Failure to Provide Timely Incontinence Care for Cognitively Impaired Residents
Penalty
Summary
Facility staff failed to provide timely incontinence care for two residents who were both severely cognitively impaired and always incontinent, as documented in their most recent MDS assessments. For one resident with dementia, continuous observation over a period of more than four hours revealed that no nurse or CNA checked or provided incontinence care. When care was eventually attempted, the resident was found with a saturated incontinence brief containing both urine and feces, some of which was dried on the skin. The process of providing care was further complicated by improper transfer techniques and lack of effective communication between CNAs. For the second resident, who had a history of stroke and was also severely cognitively impaired and always incontinent, a similar period of observation showed no incontinence care was provided. The assigned CNA confirmed that care should be offered every two hours and acknowledged not being informed about the resident's care status from the previous shift.

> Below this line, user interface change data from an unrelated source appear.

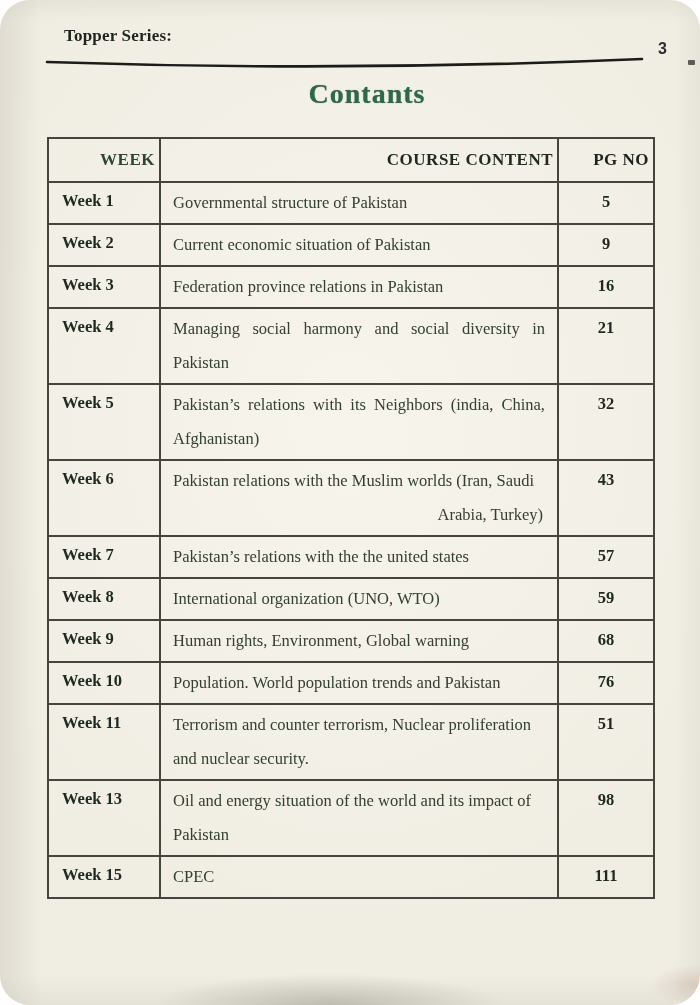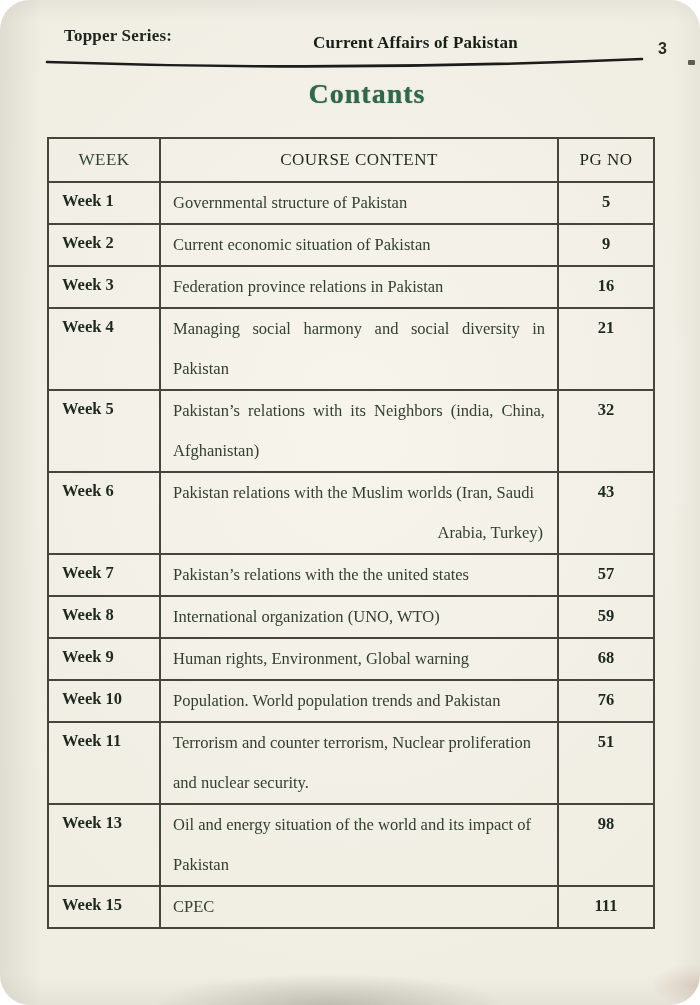--- a/index.html
+++ b/index.html
@@ -99,7 +99,6 @@
 <div class="page">
 
   <div class="hdr-left">Topper Series:</div>
-  <div class="hdr-center">Current Affairs of Pakistan</div>
   <div class="hdr-page">3</div>
 
   <svg class="hdr-rule" viewBox="0 0 604 24" preserveAspectRatio="none">

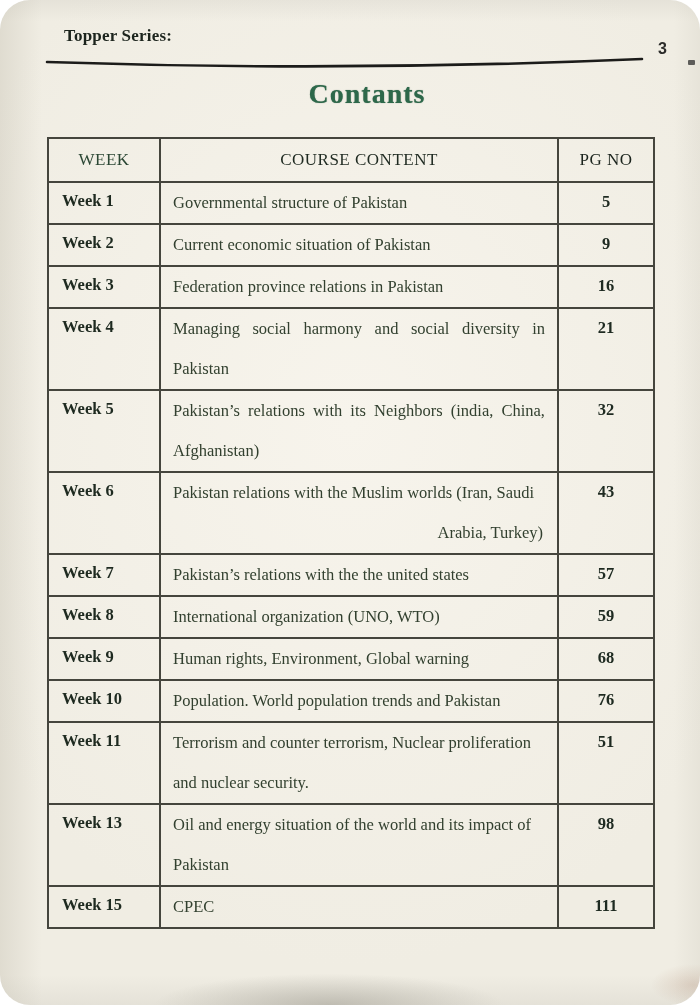--- a/index.html
+++ b/index.html
@@ -63,9 +63,10 @@
   }
   table.toc thead th {
     height:38px;
-    font-size:17px; font-weight:normal;
+    font-size:17px; font-weight:bold;
     letter-spacing:0.5px;
     padding:2px 4px;
+    text-align:right;
   }
   th.h-week  { width:102px; color:#2b4734; }
   th.h-content { color:#1f2a21; }

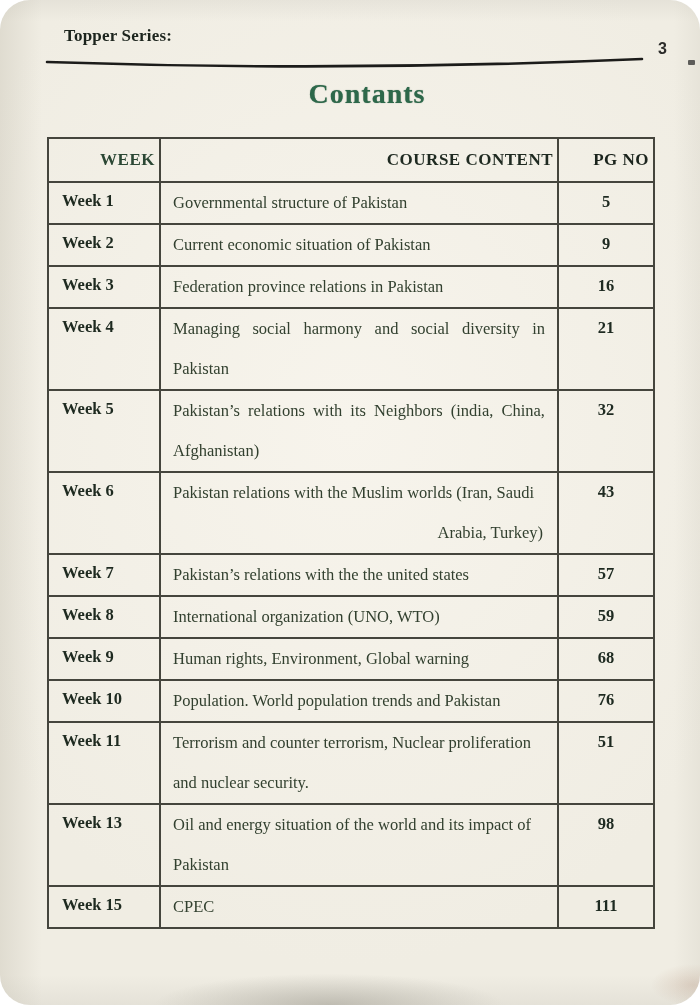--- a/index.html
+++ b/index.html
@@ -84,7 +84,7 @@
     font-size:16.5px; color:#32402f;
   }
   td.col-content .cline { line-height:24px; }
-  td.col-content .cline + .cline { margin-top:16px; }
+  td.col-content .cline + .cline { margin-top:10px; }
   td.col-content .align-justify { text-align:justify; text-align-last:justify; }
   td.col-content .align-right   { text-align:right; padding-right:2px; }
   td.col-page {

When care was offered, the resident refused, and the CNA stated that refusals were frequent but that care should still be offered regularly. Interviews with CNAs revealed a lack of communication during shift changes regarding which residents had received incontinence care. Both CNAs acknowledged the importance of regular incontinence checks and the potential for skin breakdown if residents are left wet or soiled for extended periods, but neither had received adequate handoff information from the previous shift. The findings were communicated to facility administration, with no additional information provided prior to survey exit.